→ Your objective: Make an exact copy of the listing underneath, skipping each picture.
§
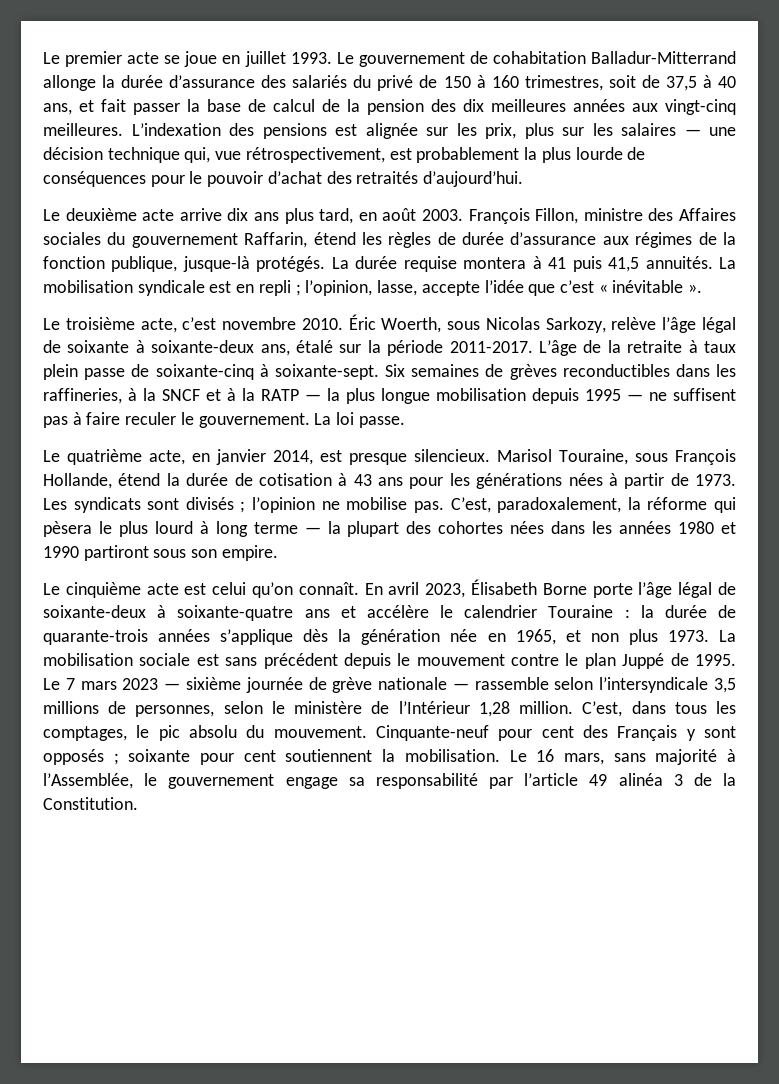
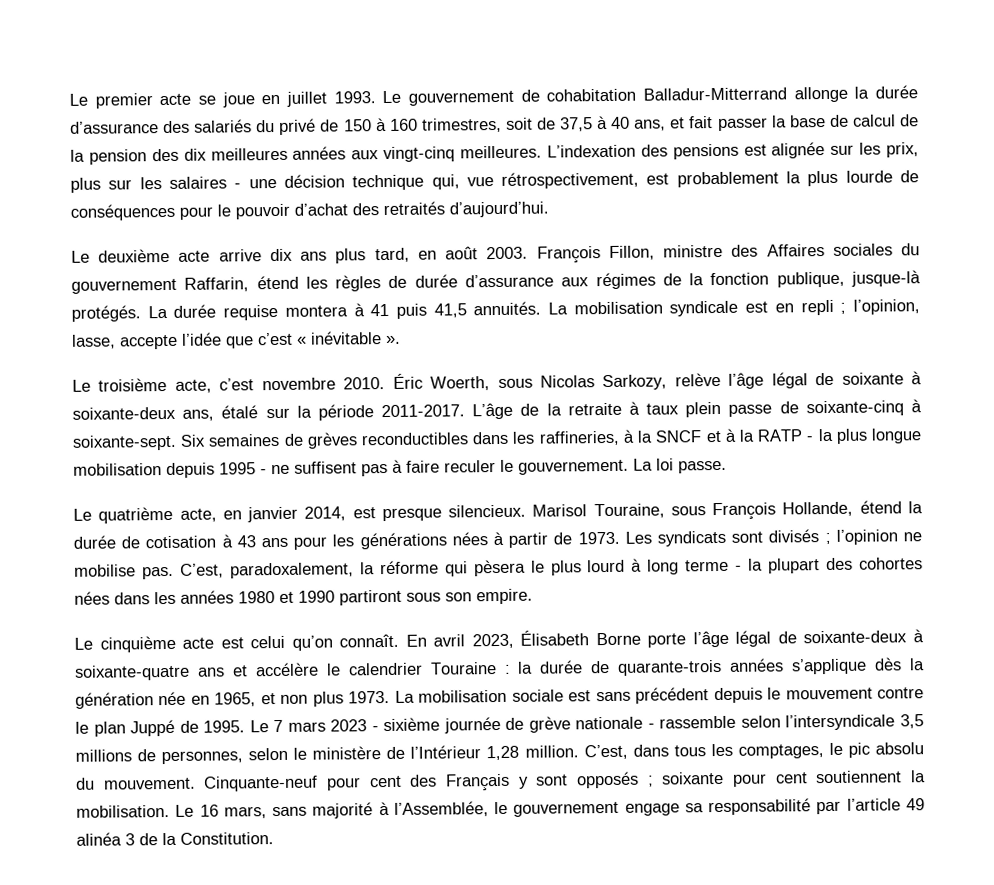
- L’indexation des pensions est alignée sur les prix, plus sur les salaires — une décision technique qui, vue rétrospectivement, est probablement la plus lourde de conséquences pour le pouvoir d’achat des retraités d’aujourd’hui.
+ L’indexation des pensions est alignée sur les prix, plus sur les salaires - une décision technique qui, vue rétrospectivement, est probablement la plus lourde de conséquences pour le pouvoir d’achat des retraités d’aujourd’hui.
- Six semaines de grèves reconductibles dans les raffineries, à la SNCF et à la RATP — la plus longue mobilisation depuis 1995 — ne suffisent pas à faire reculer le gouvernement.
+ Six semaines de grèves reconductibles dans les raffineries, à la SNCF et à la RATP - la plus longue mobilisation depuis 1995 - ne suffisent pas à faire reculer le gouvernement.
- C’est, paradoxalement, la réforme qui pèsera le plus lourd à long terme — la plupart des cohortes nées dans les années 1980 et 1990 partiront sous son empire.
+ C’est, paradoxalement, la réforme qui pèsera le plus lourd à long terme - la plupart des cohortes nées dans les années 1980 et 1990 partiront sous son empire.
- Le 7 mars 2023 — sixième journée de grève nationale — rassemble selon l’intersyndicale 3,5 millions de personnes, selon le ministère de l’Intérieur 1,28 million.
+ Le 7 mars 2023 - sixième journée de grève nationale - rassemble selon l’intersyndicale 3,5 millions de personnes, selon le ministère de l’Intérieur 1,28 million.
§
→ Expected output:
- L’indexation des pensions est alignée sur les prix, plus sur les salaires — une décision technique qui, vue rétrospectivement, est probablement la plus lourde de conséquences pour le pouvoir d’achat des retraités d’aujourd’hui.
+ L’indexation des pensions est alignée sur les prix, plus sur les salaires - une décision technique qui, vue rétrospectivement, est probablement la plus lourde de conséquences pour le pouvoir d’achat des retraités d’aujourd’hui.
- Six semaines de grèves reconductibles dans les raffineries, à la SNCF et à la RATP — la plus longue mobilisation depuis 1995 — ne suffisent pas à faire reculer le gouvernement.
+ Six semaines de grèves reconductibles dans les raffineries, à la SNCF et à la RATP - la plus longue mobilisation depuis 1995 - ne suffisent pas à faire reculer le gouvernement.
- C’est, paradoxalement, la réforme qui pèsera le plus lourd à long terme — la plupart des cohortes nées dans les années 1980 et 1990 partiront sous son empire.
+ C’est, paradoxalement, la réforme qui pèsera le plus lourd à long terme - la plupart des cohortes nées dans les années 1980 et 1990 partiront sous son empire.
- Le 7 mars 2023 — sixième journée de grève nationale — rassemble selon l’intersyndicale 3,5 millions de personnes, selon le ministère de l’Intérieur 1,28 million.
+ Le 7 mars 2023 - sixième journée de grève nationale - rassemble selon l’intersyndicale 3,5 millions de personnes, selon le ministère de l’Intérieur 1,28 million.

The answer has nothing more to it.